» Exercise objective
Character for character, transcribe the entries below, minus the images.

-- Opening Marker --

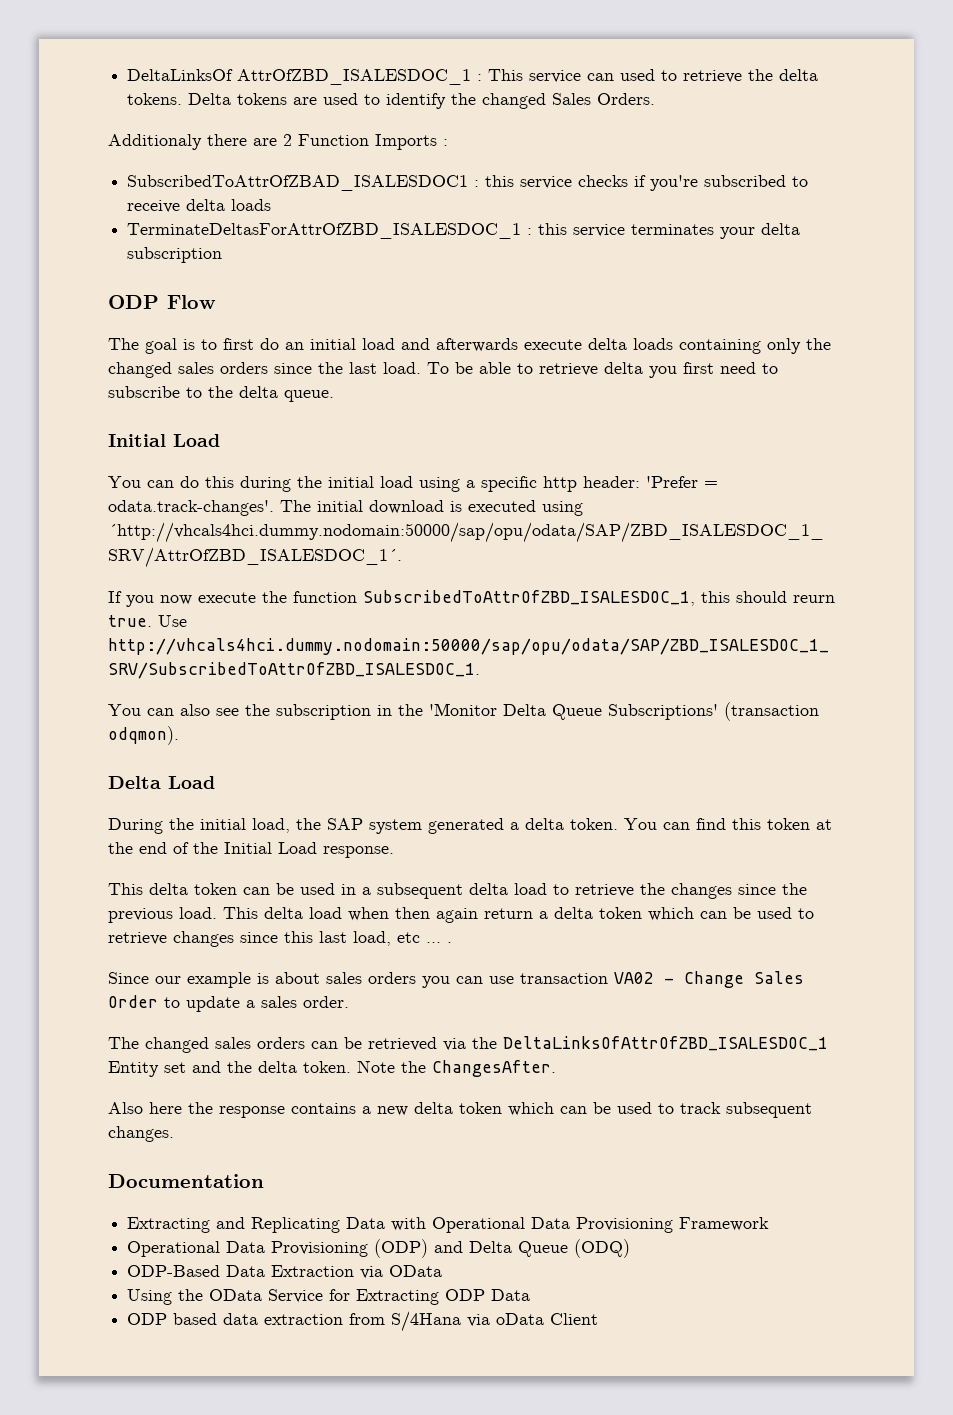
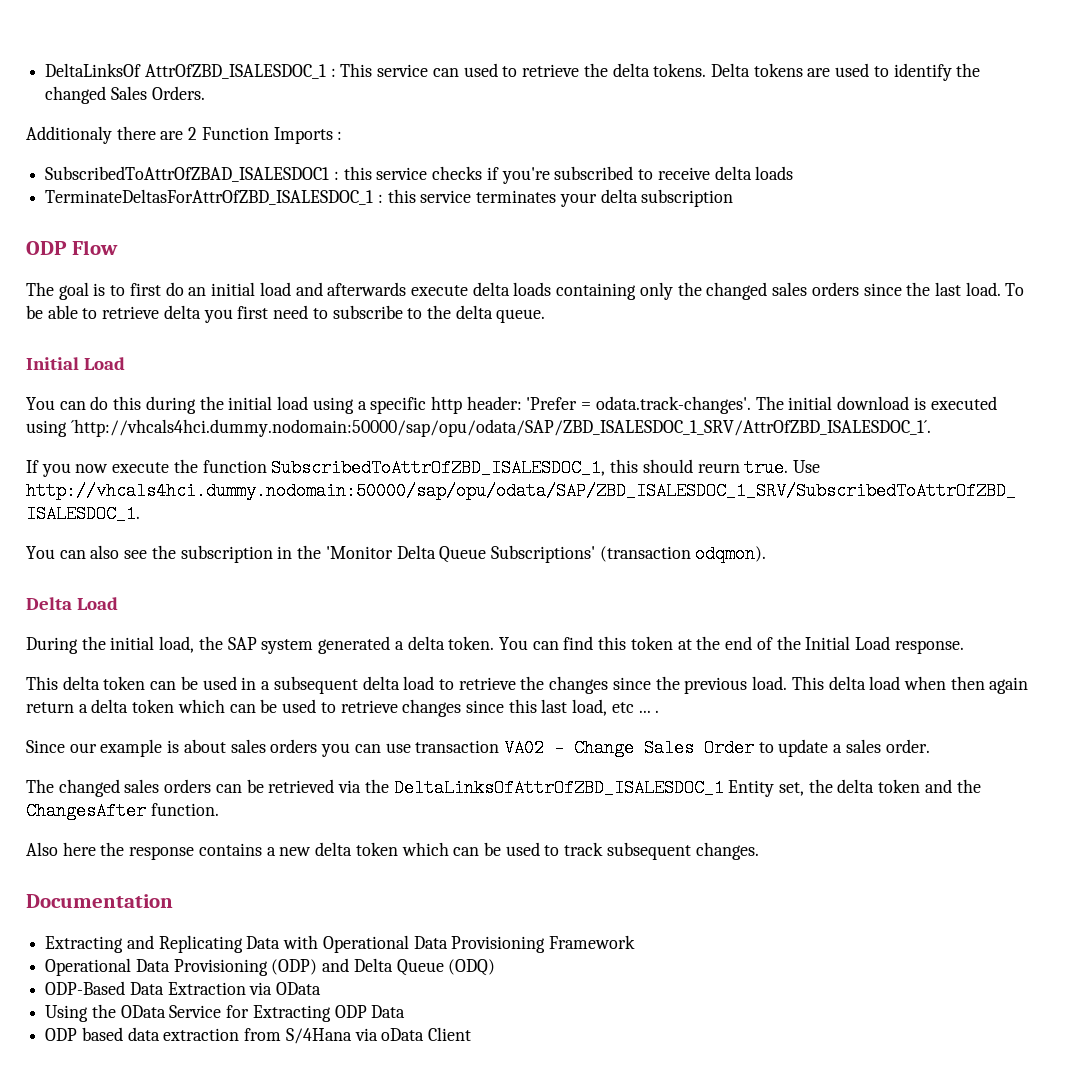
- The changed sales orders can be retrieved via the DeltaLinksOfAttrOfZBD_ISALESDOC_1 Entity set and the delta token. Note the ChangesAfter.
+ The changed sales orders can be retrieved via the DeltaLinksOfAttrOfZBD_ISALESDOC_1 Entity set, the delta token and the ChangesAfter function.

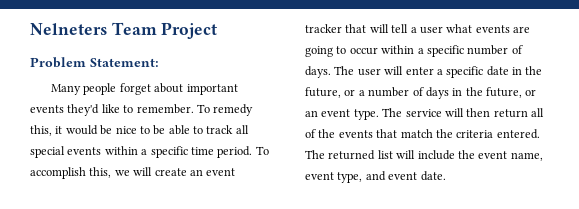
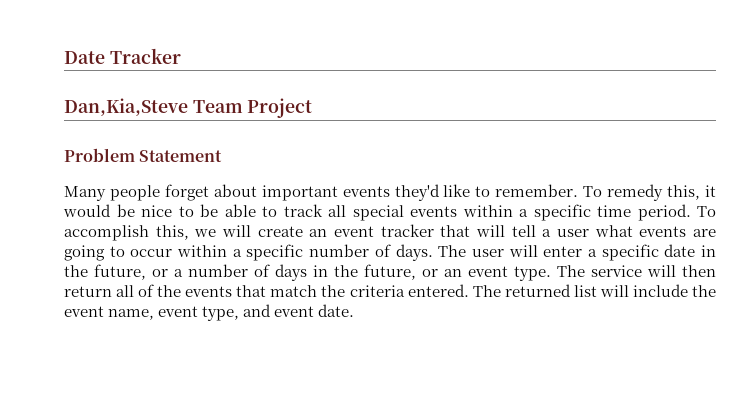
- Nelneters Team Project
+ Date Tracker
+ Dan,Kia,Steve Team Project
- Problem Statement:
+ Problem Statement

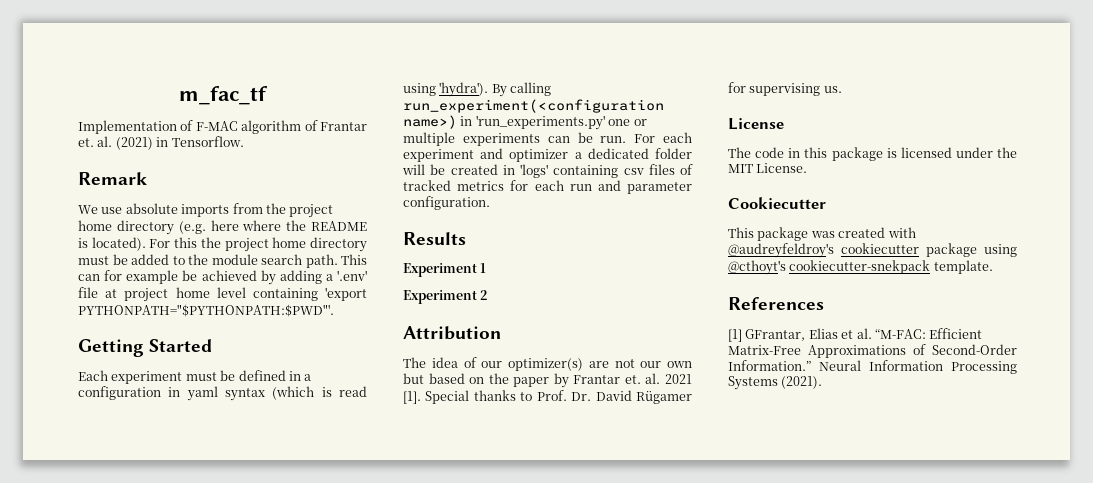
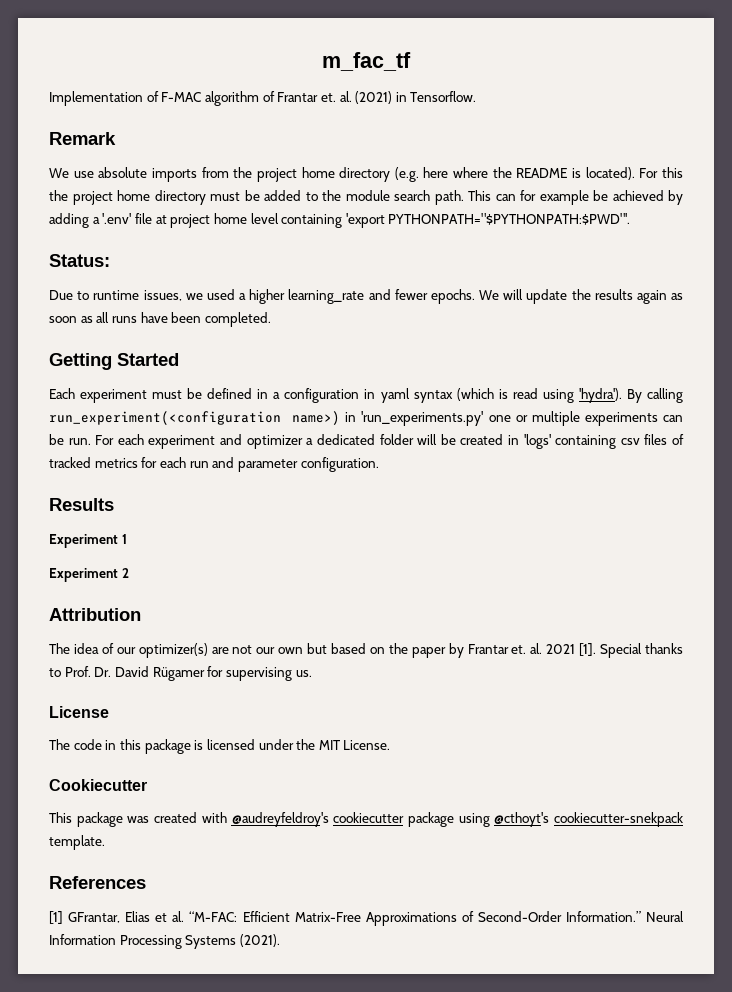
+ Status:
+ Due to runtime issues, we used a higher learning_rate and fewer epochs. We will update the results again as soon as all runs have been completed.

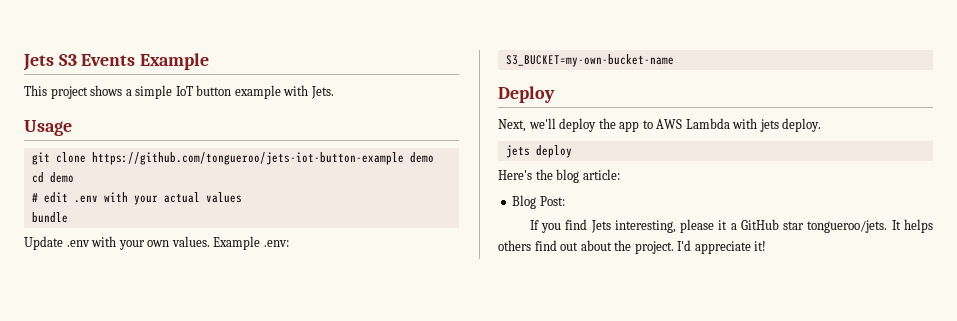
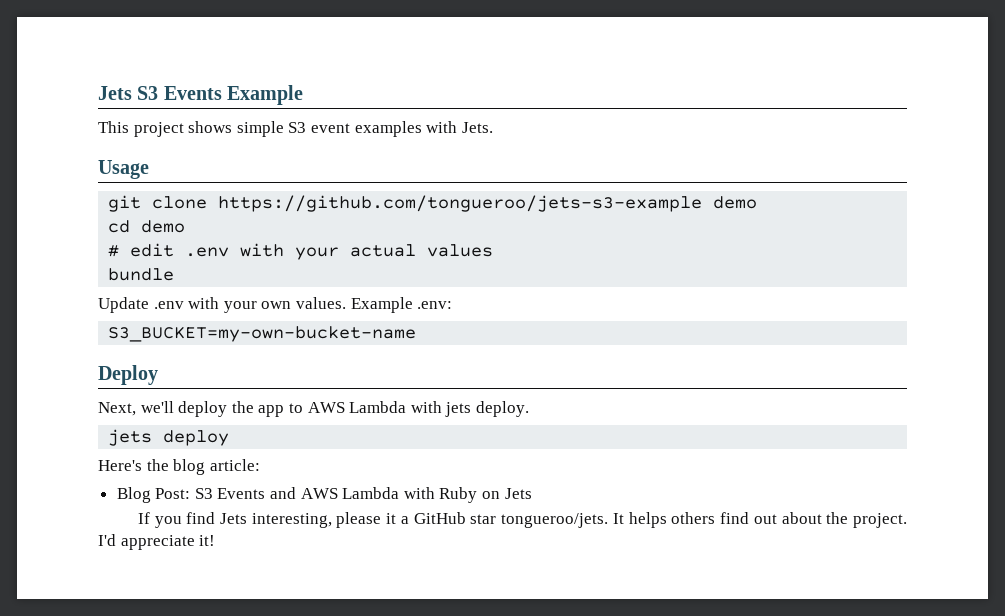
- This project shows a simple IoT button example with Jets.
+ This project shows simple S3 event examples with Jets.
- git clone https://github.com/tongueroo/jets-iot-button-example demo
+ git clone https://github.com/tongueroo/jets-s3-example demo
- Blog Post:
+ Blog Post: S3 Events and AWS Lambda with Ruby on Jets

-- Closing Marker --

» Solution
- The changed sales orders can be retrieved via the DeltaLinksOfAttrOfZBD_ISALESDOC_1 Entity set and the delta token. Note the ChangesAfter.
+ The changed sales orders can be retrieved via the DeltaLinksOfAttrOfZBD_ISALESDOC_1 Entity set, the delta token and the ChangesAfter function.

- Nelneters Team Project
+ Date Tracker
+ Dan,Kia,Steve Team Project
- Problem Statement:
+ Problem Statement

+ Status:
+ Due to runtime issues, we used a higher learning_rate and fewer epochs. We will update the results again as soon as all runs have been completed.

- This project shows a simple IoT button example with Jets.
+ This project shows simple S3 event examples with Jets.
- git clone https://github.com/tongueroo/jets-iot-button-example demo
+ git clone https://github.com/tongueroo/jets-s3-example demo
- Blog Post:
+ Blog Post: S3 Events and AWS Lambda with Ruby on Jets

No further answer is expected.